Case Presentation: A 28-year-old female with no previous history of trauma presented with lower back pain with radiculopathy radiating to her right hip. An MRI of the lumbar spine revealed a mass in the right iliac fossa and an abdominal and pelvic MRI showed a large circumscribed posterolateral right intra-abdominal wall mass extending up from the right iliac fossa with low signal bands on T1W and T2W imaging. There were intermediate signal areas elsewhere with islands of enhancement. Subsequent abdominal and pelvis CT showed a right posterior pelvic mass measuring 19x13x10 cm concerning for a neoplasm with fibrotic components. The mass originated from the right quadratus lumborum muscle. It involved the posterior distal transversus abdominis and internal oblique abdominal muscle anteriorly. Distally, it involved the iliacus muscle. Differential diagnoses were abdominal wall aggressive fibromatosis/desmoid tumor, solitary fibroid tumor, sarcoma, unusual GIST tumor, neuroectodermal tumor versus nerve sheath tumor, metastasis, lymphoma. A biopsy was performed and results were consistent with aggressive fibromatosis.

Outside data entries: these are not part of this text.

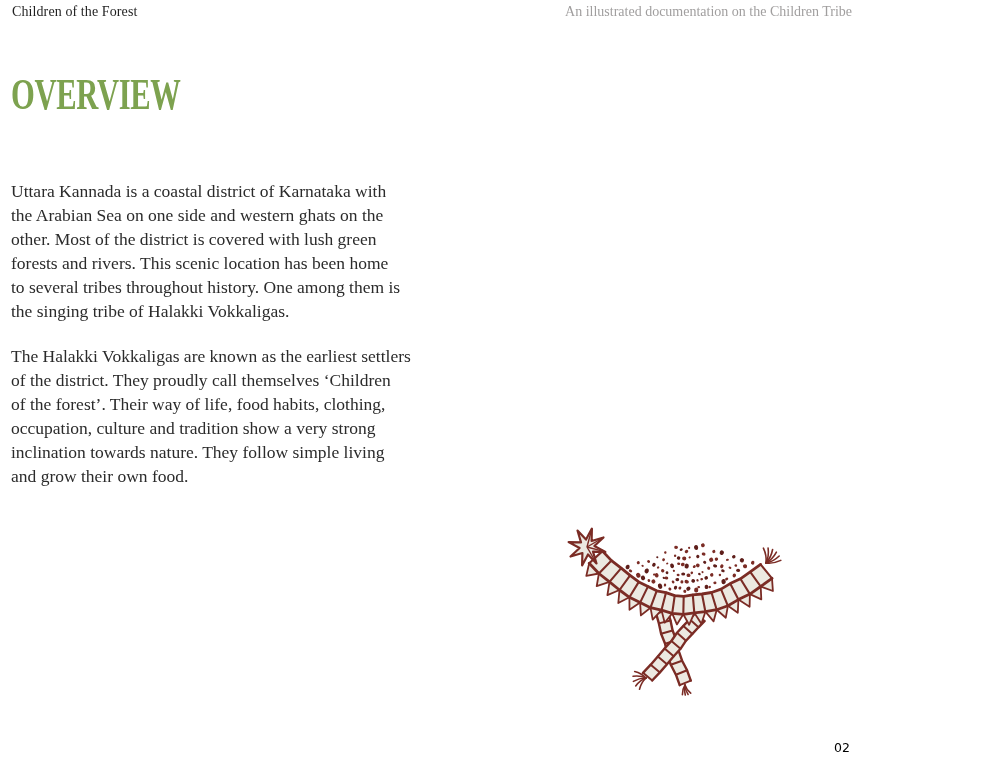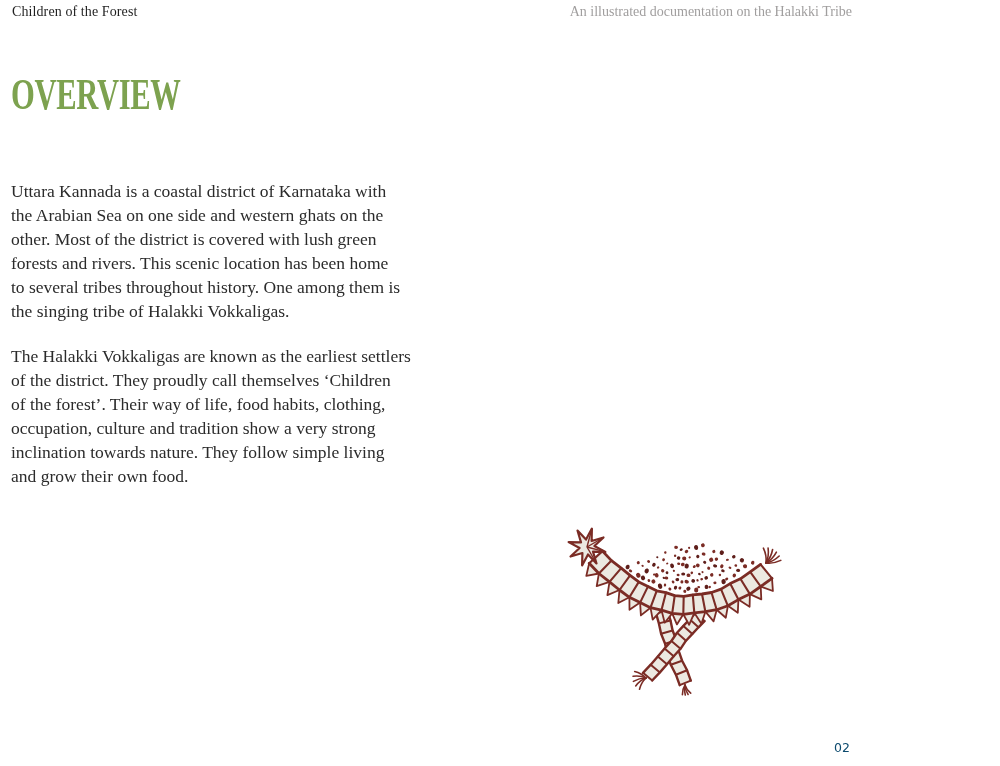--- a/index.html
+++ b/index.html
@@ -82,7 +82,7 @@
 
   <header class="header">
     <div class="header-title" style="color: rgb(31, 31, 31);">Children of the Forest</div>
-    <div class="header-subtitle" style="color: rgb(160, 158, 158);">An illustrated documentation on the Halakki Tribe</div>
+    <div class="header-subtitle" style="color: rgb(160, 158, 158);">An illustrated documentation on the Children Tribe</div>
   </header>
 
   <h1 class="overview-heading" style="color: rgb(125, 162, 79);">OVERVIEW</h1>

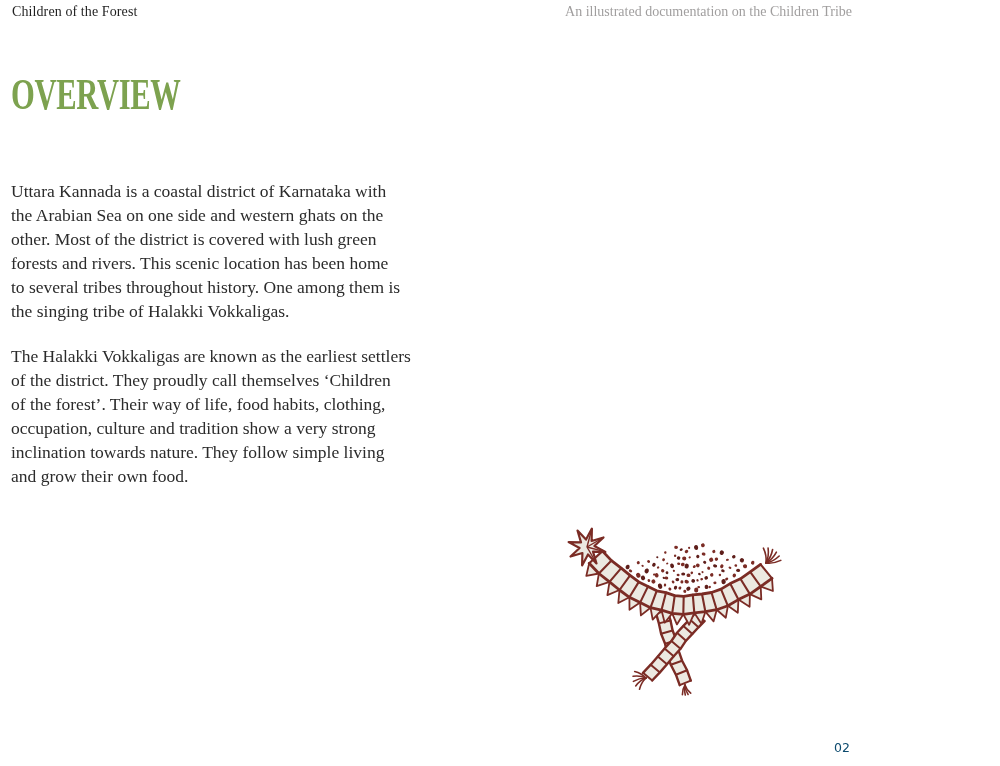--- a/index.html
+++ b/index.html
@@ -277,7 +277,7 @@
       </svg>
   </div>
 
-  <div class="page-number" style="color: #0c4a6e;">02</div>
+  <div class="page-number" style="color: #000000;">02</div>
 
 </div>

Conclusion: Desmoid tumors are rare tumors with a locally aggressive and variable course and high risk of local recurrence. The diagnostic workup often includes imaging with MRI and CT and which allows for determining the origin and involvement of adjacent structures to guide possible interventions. Diagnosis can only be confirmed through biopsy which will reveal a monoclonal proliferation of fibroblasts. Treatment ranges from observation, radiotherapy, surgery, and various medications. Because this case presents a desmoid tumor originating from an uncommon site of origin in the quadratus lumborum region, we hope to provide a better clinical picture for the screening and diagnosis of similar aggressive fibromatosis.